Puis soudain, je me vois en train de lui répondre « ouais, faudrait pas traîner... ». Sans blagues, je plane depuis quelques secondes au-dessus de deux types blafards qui cherchent avec difficulté de grandes goulées d’air. Ca s’appelle de la lévitation extra-corporelle et ça veut dire que je suis en train de mourir ! A côté de moi l’ectoplasme présidentiel doit se faire la même remarque en regardant nos corps physiques se débattre contre l’empoisonnement, juste en dessous. J’observe le Jérôme agonisant réclamer à François (resté en haut) le jumard qu’il avait bien sûr oublié et patienter une éternité avant de le voir glisser le long de la corde. L’instinct de conservation est décidément plus puissant que l’appel du Seigneur. Je le vois s’harnacher pour la remontée avec des gestes plus qu’hésitants, puis s’élever cahin-caha, au bord de l’asphyxie. A côté de moi, le double astral de Daniel me chuchote (les ectoplasmes ne peuvent que chuchoter vu qu’ils n’ont pas de cordes vocales) : « si tu te bouges pas le cul, on va vraiment crever là. Je commence déjà à voir la lumière blanche au bout du tunnel» Je lui réponds que moi aussi mais qu’il s’agit peut-être de la frontale de François au sommet du puits. Cela fait quand même bizarre d’être quatre au fond de ce trou dont deux qui discutent du décès imminent des deux autres. J’observe mon quasi-cadavre passer l’étroiture sans trop de difficultés, n’eût été une respiration sifflante et désespérée. En bas, le quasi-cadavre du Président oscille dangereusement en attendant que j’ai libéré la corde. Puis sans transition je vois François flanquer des baffes à ma dépouille presque mortuaire échouée au bord du puits maudit. Le double astral de Daniel ricane à côté du mien : « tu vas voir que dans deux secondes il va te faire du bouche-à-bouche ! » Aaaargh, cette perspective épouvantable me flanque un électrochoc surnaturel qui me fait réintégrer instantanément mon corps physique plus efficacement que les gifles. Entre deux quintes de toux je repousse aimablement le père François, qui dans sa grande bonté chrétienne allait effectivement tenter sur votre serviteur une réanimation buccale. Puis je lui demande de s’inquiéter de Dada dont le silence, quelques mètres en dessous de nous, est inquiétant. Nous finissons par l’entendre gémir « j’arrive ». A priori le double astral de Dada a lui aussi réintégré la carcasse présidentielle. Rassuré, j’entame la remontée vers la sortie en luttant contre de sournois maux de tête.
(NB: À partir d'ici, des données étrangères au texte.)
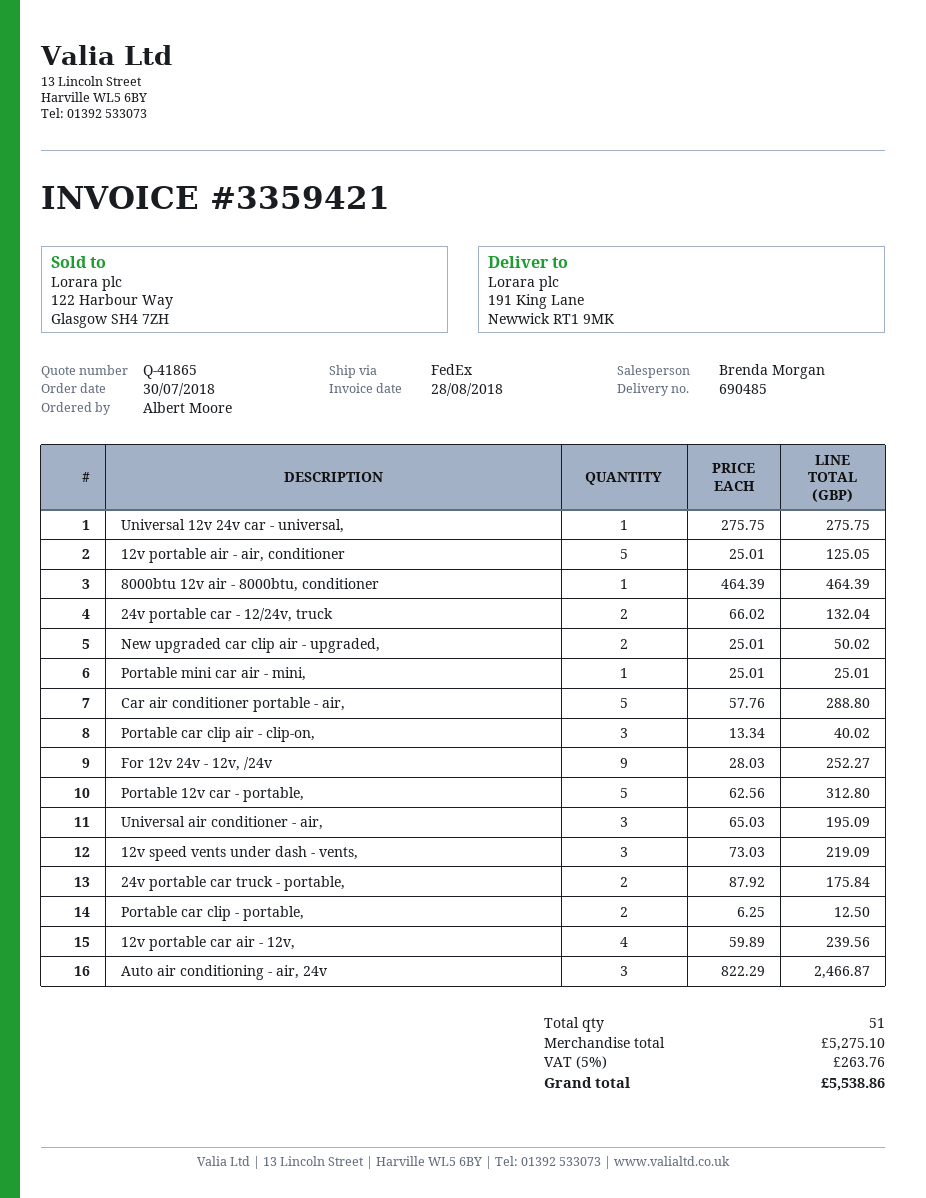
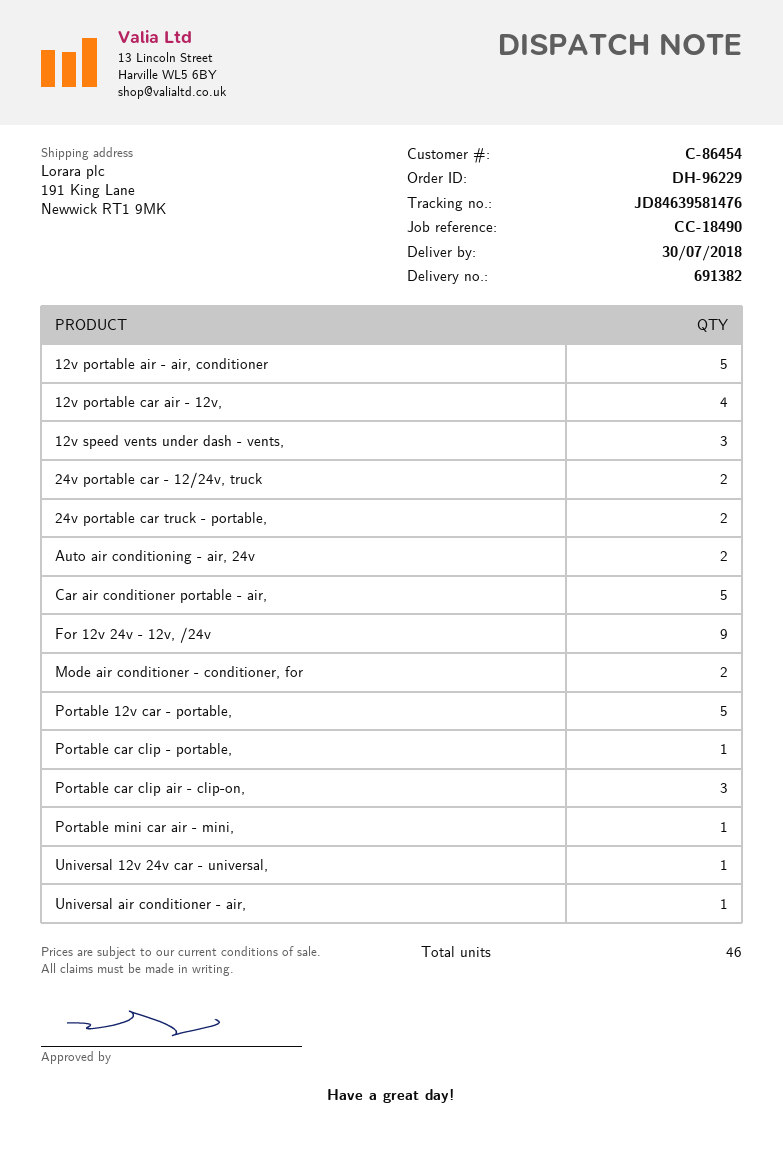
delivery note number: 690485 -> 691382
8000btu 12v air - 8000btu, conditioner: 1 -> none
New upgraded car clip air - upgraded,: 2 -> none
Universal air conditioner - air,: 3 -> 1
Portable car clip - portable,: 2 -> 1
Auto air conditioning - air, 24v: 3 -> 2
Mode air conditioner - conditioner, for: none -> 2
total quantity: 51 -> 46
Ayant retrouvé avec volupté l’air libre et surchauffé de la forêt de Roquefort aux alentours de 12h45, je vois bientôt se pointer hors du trou le visage rose de François qui contraste avec la face cadavérique du Président, sorti en dernier. 


Notre séminariste déviant nous avoue alors qu’il était déjà oppressé au sommet du P10 et que cette sensation lui avait ôté toute envie de descendre. La nappe de CO² devait donc déjà déborder du puits et Daniel et moi nous sommes laissés piéger comme des rats. Le saint homme ne peut quand même pas s’empêcher de nous parler de Lazare de Béthanie revenu d’entre les morts et, sentencieux, sermonne les mécréants que nous sommes en nous expliquant que « la résurrection, c’est pas de la rigolade ».

Pour une fois, je ne peux que lui donner raison.